- The task
Your result should be every line of the records below that contains the word "between".

------------------------------------------------

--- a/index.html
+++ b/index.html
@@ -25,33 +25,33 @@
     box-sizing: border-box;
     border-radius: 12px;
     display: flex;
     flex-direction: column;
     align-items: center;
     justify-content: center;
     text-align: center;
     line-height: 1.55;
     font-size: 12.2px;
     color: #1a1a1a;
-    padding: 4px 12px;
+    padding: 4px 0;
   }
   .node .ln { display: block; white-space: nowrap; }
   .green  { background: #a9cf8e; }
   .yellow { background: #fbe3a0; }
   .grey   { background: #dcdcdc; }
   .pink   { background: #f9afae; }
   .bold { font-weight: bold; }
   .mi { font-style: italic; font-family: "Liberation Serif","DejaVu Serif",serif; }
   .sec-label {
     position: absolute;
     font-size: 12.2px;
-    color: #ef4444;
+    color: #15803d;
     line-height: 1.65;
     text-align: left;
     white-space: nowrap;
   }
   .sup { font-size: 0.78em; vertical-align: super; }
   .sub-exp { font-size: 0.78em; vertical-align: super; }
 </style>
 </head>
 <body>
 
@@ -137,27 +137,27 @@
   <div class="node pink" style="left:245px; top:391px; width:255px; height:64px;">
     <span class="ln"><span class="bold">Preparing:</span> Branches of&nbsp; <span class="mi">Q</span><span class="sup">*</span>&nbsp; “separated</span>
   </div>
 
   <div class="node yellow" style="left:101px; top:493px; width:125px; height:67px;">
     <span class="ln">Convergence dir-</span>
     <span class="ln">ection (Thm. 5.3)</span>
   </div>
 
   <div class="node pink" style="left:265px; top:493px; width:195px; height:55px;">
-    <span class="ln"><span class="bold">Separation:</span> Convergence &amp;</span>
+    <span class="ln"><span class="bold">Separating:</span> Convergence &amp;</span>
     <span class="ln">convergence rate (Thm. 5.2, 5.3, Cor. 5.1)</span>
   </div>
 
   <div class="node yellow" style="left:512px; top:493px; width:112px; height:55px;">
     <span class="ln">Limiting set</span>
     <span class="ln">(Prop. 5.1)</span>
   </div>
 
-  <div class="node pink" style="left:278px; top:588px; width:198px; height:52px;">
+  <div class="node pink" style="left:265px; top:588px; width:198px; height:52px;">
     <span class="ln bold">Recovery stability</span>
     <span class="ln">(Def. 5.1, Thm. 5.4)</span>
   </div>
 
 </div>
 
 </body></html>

------------------------------------------------

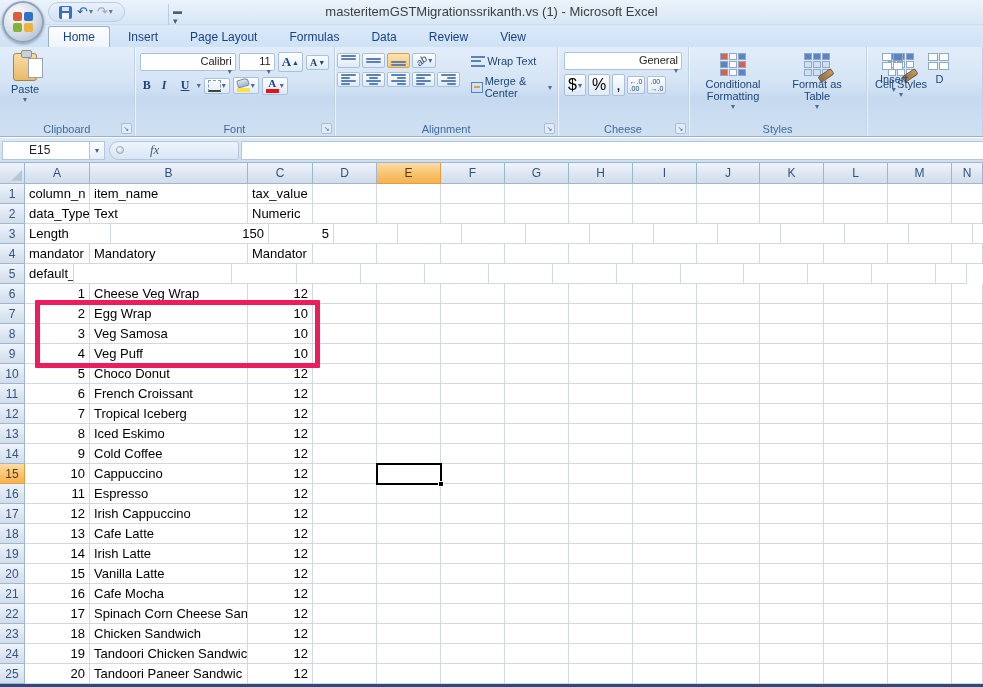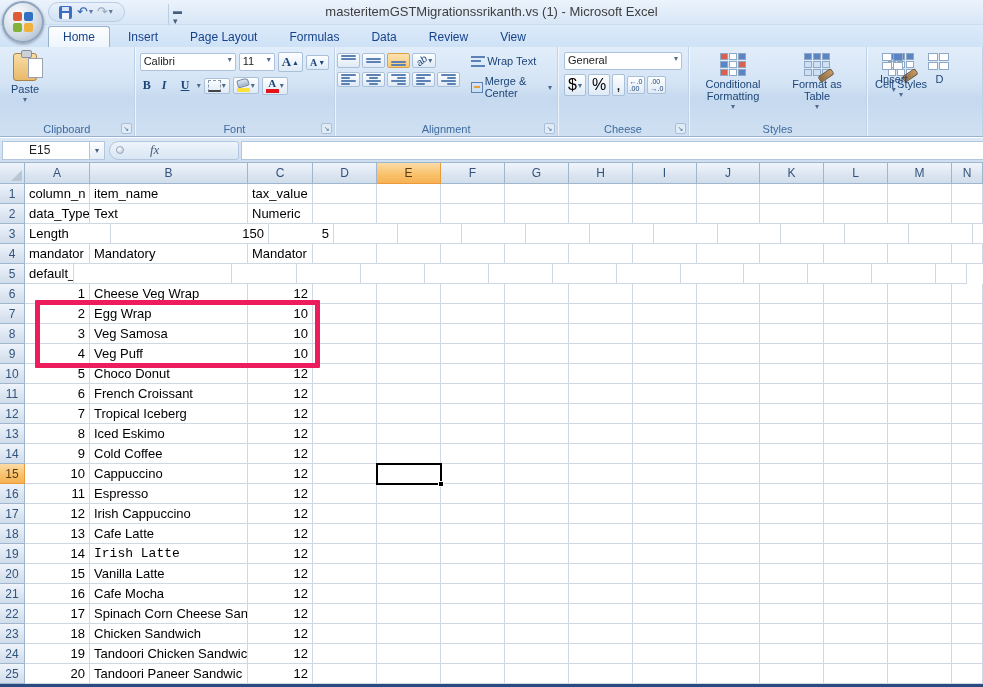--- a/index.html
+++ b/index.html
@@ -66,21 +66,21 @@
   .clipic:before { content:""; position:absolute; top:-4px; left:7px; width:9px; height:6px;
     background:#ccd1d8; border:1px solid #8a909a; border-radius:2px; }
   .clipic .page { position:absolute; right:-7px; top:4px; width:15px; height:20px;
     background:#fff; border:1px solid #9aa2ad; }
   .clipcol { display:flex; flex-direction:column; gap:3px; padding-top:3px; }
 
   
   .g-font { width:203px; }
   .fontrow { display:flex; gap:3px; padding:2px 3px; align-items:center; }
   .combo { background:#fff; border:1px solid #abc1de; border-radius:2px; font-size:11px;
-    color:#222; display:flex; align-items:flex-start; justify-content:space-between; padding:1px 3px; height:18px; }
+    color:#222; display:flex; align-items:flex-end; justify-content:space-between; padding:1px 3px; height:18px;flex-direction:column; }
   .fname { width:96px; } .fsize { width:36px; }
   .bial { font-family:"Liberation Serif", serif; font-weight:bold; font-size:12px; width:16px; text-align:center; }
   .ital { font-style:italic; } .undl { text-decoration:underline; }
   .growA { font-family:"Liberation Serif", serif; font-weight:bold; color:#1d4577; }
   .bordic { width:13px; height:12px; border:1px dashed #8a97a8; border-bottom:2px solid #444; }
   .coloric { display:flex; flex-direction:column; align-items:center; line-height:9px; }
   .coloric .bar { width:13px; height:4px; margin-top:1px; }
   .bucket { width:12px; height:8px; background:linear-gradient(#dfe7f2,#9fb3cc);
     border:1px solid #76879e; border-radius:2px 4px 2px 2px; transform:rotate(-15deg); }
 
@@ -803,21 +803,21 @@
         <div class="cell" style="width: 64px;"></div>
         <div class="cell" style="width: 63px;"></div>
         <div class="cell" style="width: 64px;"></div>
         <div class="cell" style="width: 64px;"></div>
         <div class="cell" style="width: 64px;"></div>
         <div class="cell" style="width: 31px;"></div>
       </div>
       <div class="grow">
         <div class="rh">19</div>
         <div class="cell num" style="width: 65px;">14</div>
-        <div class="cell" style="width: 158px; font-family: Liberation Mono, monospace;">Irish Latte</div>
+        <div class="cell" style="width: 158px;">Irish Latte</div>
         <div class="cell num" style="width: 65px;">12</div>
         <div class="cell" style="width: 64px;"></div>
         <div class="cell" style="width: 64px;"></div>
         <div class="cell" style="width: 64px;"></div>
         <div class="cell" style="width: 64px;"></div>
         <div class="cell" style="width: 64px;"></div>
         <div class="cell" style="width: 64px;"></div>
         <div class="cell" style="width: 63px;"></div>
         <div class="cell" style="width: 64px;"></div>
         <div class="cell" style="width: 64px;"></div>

------------------------------------------------

- Answer section
-    color:#222; display:flex; align-items:flex-start; justify-content:space-between; padding:1px 3px; height:18px; }
+    color:#222; display:flex; align-items:flex-end; justify-content:space-between; padding:1px 3px; height:18px;flex-direction:column; }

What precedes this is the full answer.